Чай был свежей заварки, крепкий, бодрящий. Посидели, помолчали. Петров спросил:
— Что, по-вашему, главное в медработнике?
— Чувство сострадания, — сразу ответил Кофман.
— Я думал, вы скажете — профессионализм.
— И профессионализм, конечно. Но потребность сочувствия — это у меня с детства. Я ведь в школе считался неспособным, упрямился, замыкался, хвастался. В двадцать шестом году сразу после института заявил: «Ну, друзья, через десять лет — кафедра». Потом тянулся изо всех сил. И дотянулся ведь — в тридцать девятом получил кафедру нормальной анатомии в Одесском мединституте.
— А я в тридцать девятом военной школой командовал, в Ташкенте. Как раз в это время присягу принимали. Новый текст. Холодно, помню, было…
— … Одновременно работал в клинике общей хирургии. Но особенно интересовался детской ортопедией…
— А нам в тридцать девятом детишки коня
— Детей особенно жалко. Сколько их после войны останется увечных, обездоленных…
Совсем расстроил Петрова этот случайный разговор. Расстроил, а чем-то и успокоил. Так печаль песен рвет душу, но и утешает, наполняет невесть откуда берущимися новыми силами.
Уже садясь в машину, ругнул себя Петров за то, что схватился за это письмо медикам. Дать бы указание, написали бы не хуже. Но не впервой это: все сам да сам.
Погода была пасмурная, но видимость хорошая: бухта просматривалась насквозь. В такую погоду в декабре невозможно было ни пройти, ни проехать, висели самолеты. Теперь — ни одного. Оттягивает их на себя Крымский фронт, хорошо оттягивает. И на том спасибо. Впрочем, покой севастопольского неба, как видно, подходит к концу. В последние дни то по одному, то по два-три появляются немецкие самолеты. Не далее как позавчера такой вот одинокий самолет, на который и внимания не обратили, сбросил бомбу в расположении Разинского полка. Одну единственную бомбу. А угодила она как раз на то место, где стоял приехавший в полк вручать партийные билеты начальник политотдела Чапаевской дивизии старший батальонный комиссар Бердовский.

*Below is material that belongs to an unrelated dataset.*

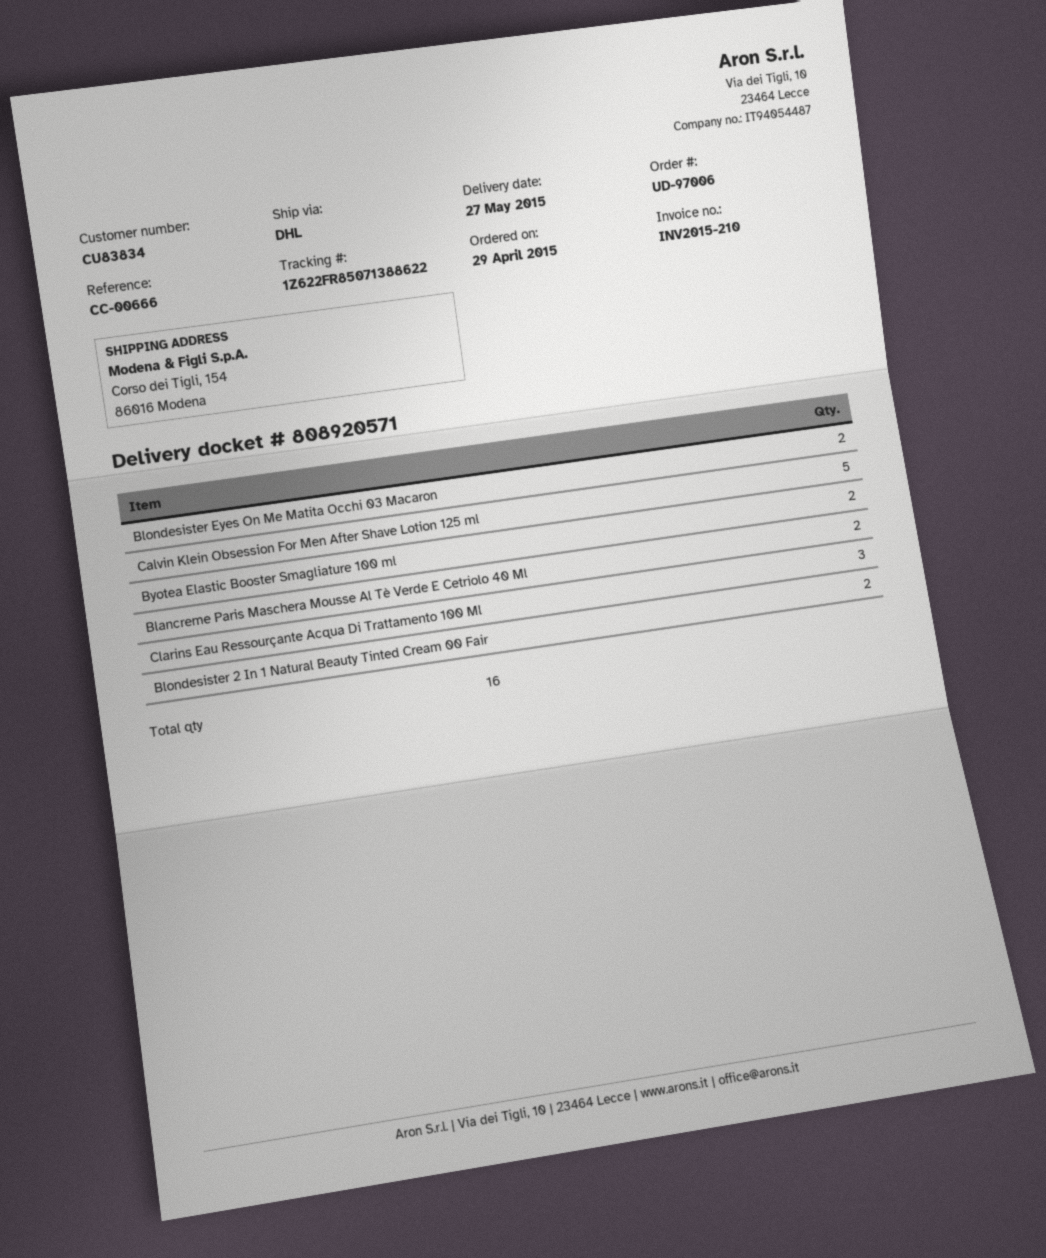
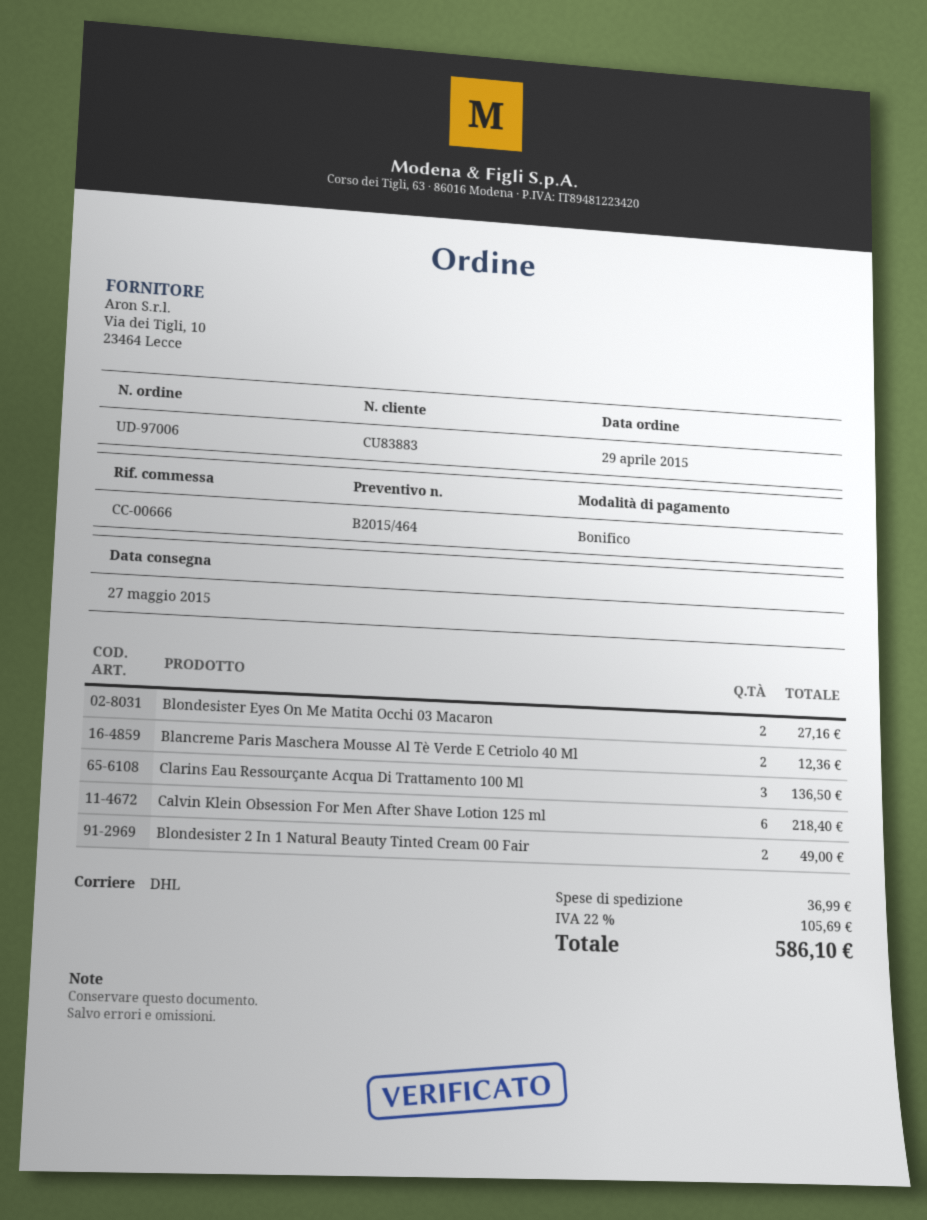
customer number: CU83834 -> CU83883
Calvin Klein Obsession For Men After Shave Lotion 125 ml: 5 -> 6
Byotea Elastic Booster Smagliature 100 ml: 2 -> none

Приоткрыв дверцу, Петров оглядел небо. Пестрая штабная «эмка» летела, разбрызгивая лужи, юля на поворотах. Захлопнув дверцу, оглянулся на сидевшего сзади старшего политрука Лезгинова. После гибели адъютанта Кохарова привык командарм, выезжая на фронт, брать с собой кого-либо из политотдела. Бойкие там ребята, смышленые. Тихой радостью прошла мысль, что скоро на этом месте будет сидеть Володя, его Володя, сын, которого он вызвал к себе. И жену тоже вызвал. Жена будет работать в госпитале, а Володя останется при нем, адъютантом. Впрочем, политотдельцам еще придется поездить. Какой из мальчишки адъютант? Восемнадцати лет нет. Пока-то привыкнет, пооботрется, научится…
— Товарищ генерал, вы просили напомнить о виноградаре.
— Что? Да, да, давайте посмотрим.
Неподалеку от бывшего совхоза имени Софьи Перовской их встретил командир 95-й дивизии и комендант четвертого сектора обороны полковник Капитохин. Высокий и стройный, весь аккуратный и подтянутый, он больше походил на приезжего штабника, чем на окопника. Но Петров знал, что Капитохин не вылезает из окопов, и как он умудряется при этом сохранять вид довоенного командира, было непостижимо.
— Где тут ваш виноградарь? — спросил Петров, не дослушав доклада.
— Там опасно, товарищ генерал.
— Почему же вы его не эвакуируете с передовой?
— Не хочет.
— Не может он, — вставил Лезгинов. — Жена и дочь у него больные, дочь так совсем не встает. Куда он с ними?
Дальше ехать было уже нельзя, пришлось идти пешком. На отшибе от бывшего совхозного поселка, в лощине, стоял домик без окон с наполовину снесенной крышей. Когда-то белый, теперь он походил на стрельбищную мишень, — весь был испятнан следами пуль и осколков. Возле домика змеились, по земле скрученные стволы старой лозы и над ней хлопотал невысокий, согнутый годами и бедами человек, одетый во все старое, изношенное до неузнаваемости. Издали увидев командиров, человек выпрямился, загодя отряхнул руки.